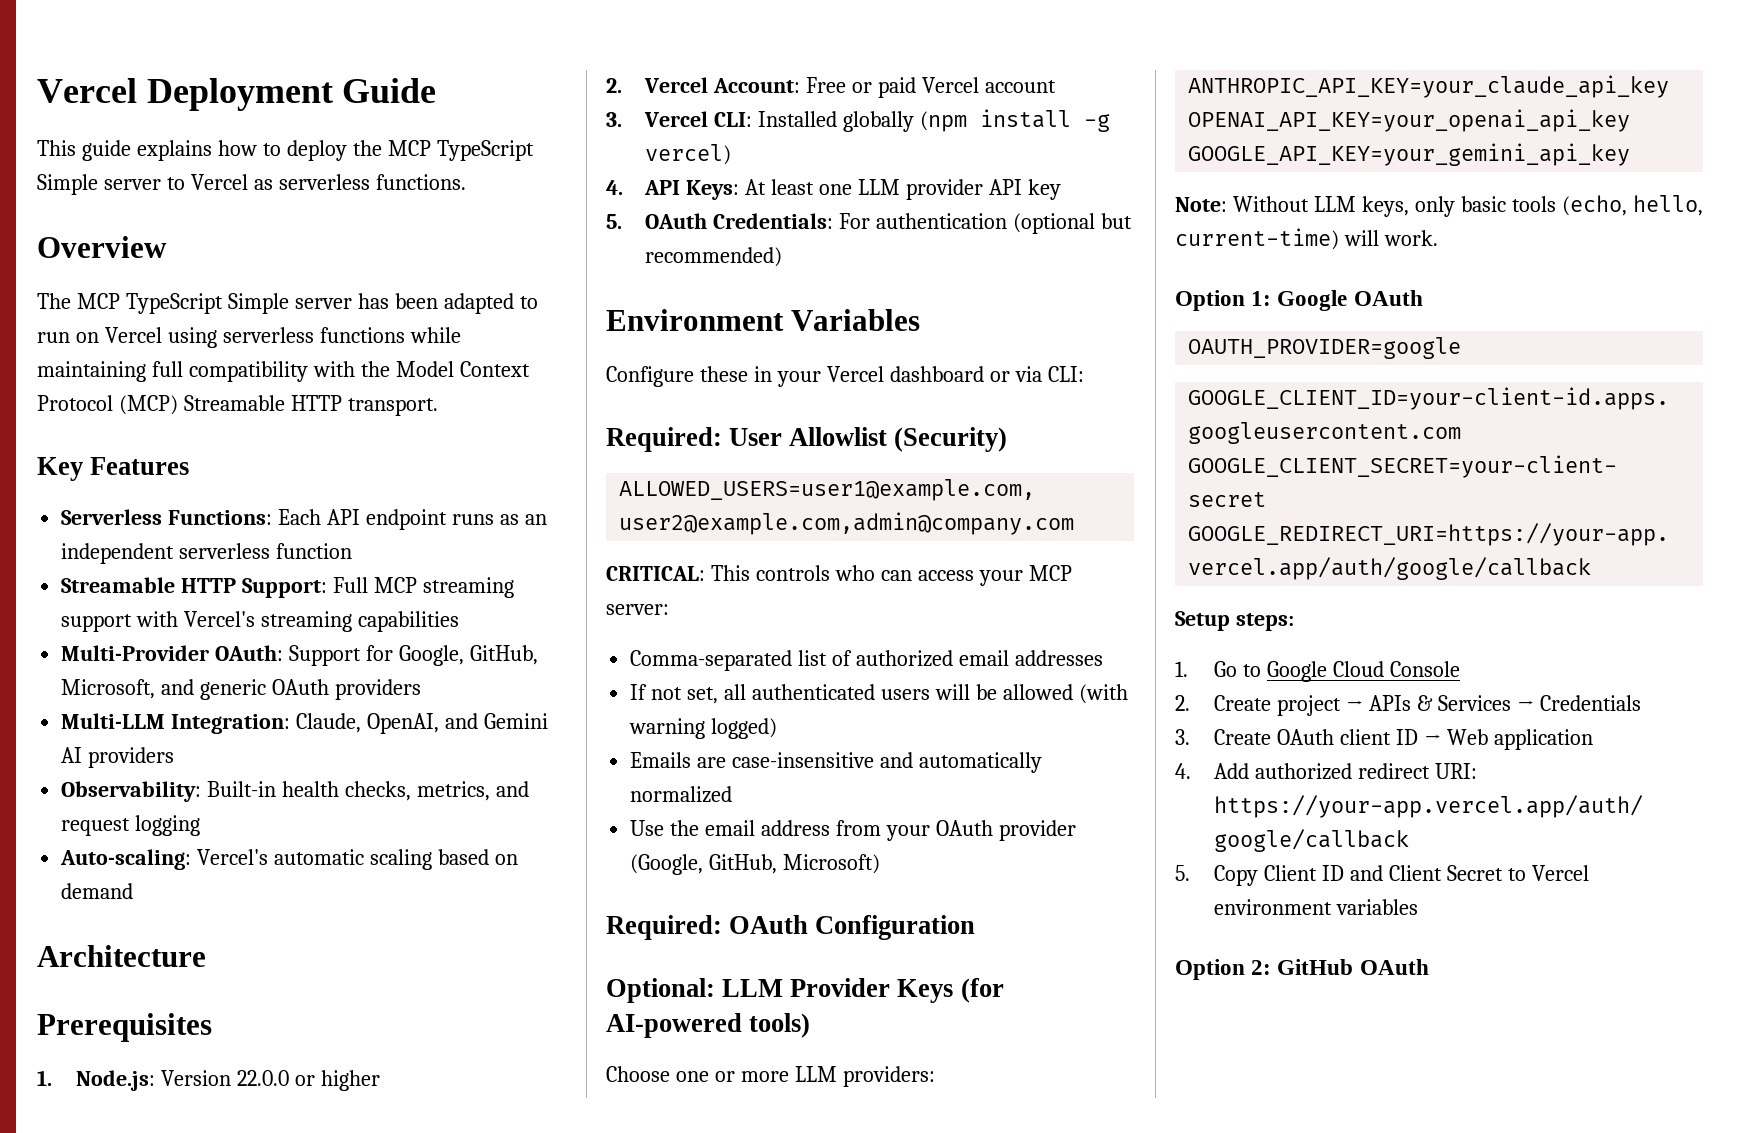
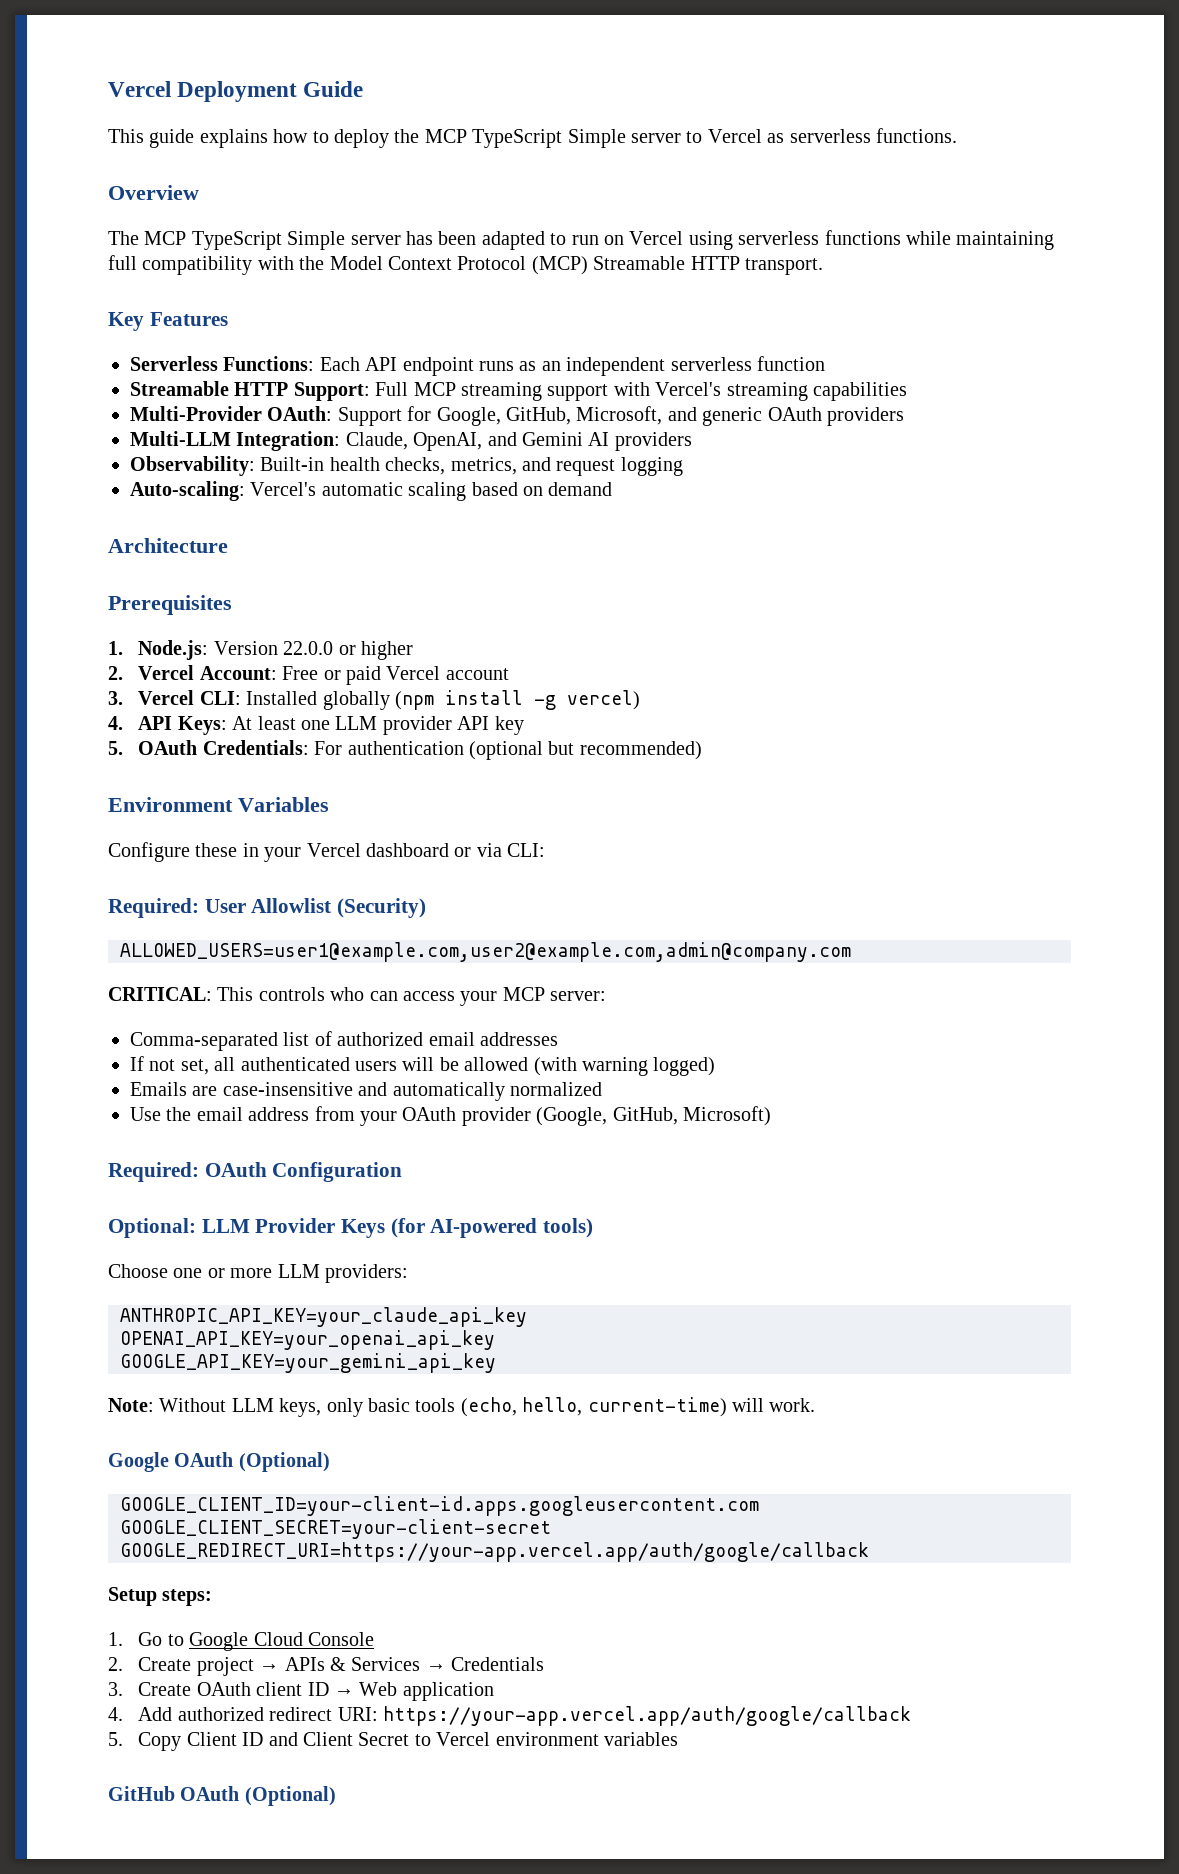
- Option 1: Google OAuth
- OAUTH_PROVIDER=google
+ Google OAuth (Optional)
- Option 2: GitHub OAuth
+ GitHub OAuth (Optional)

— YOUR ASSIGNMENT —
Every entry must be retyped exactly, with the pictures removed.

— ANSWER FOR THIS EXERCISE —
- Option 1: Google OAuth
- OAUTH_PROVIDER=google
+ Google OAuth (Optional)
- Option 2: GitHub OAuth
+ GitHub OAuth (Optional)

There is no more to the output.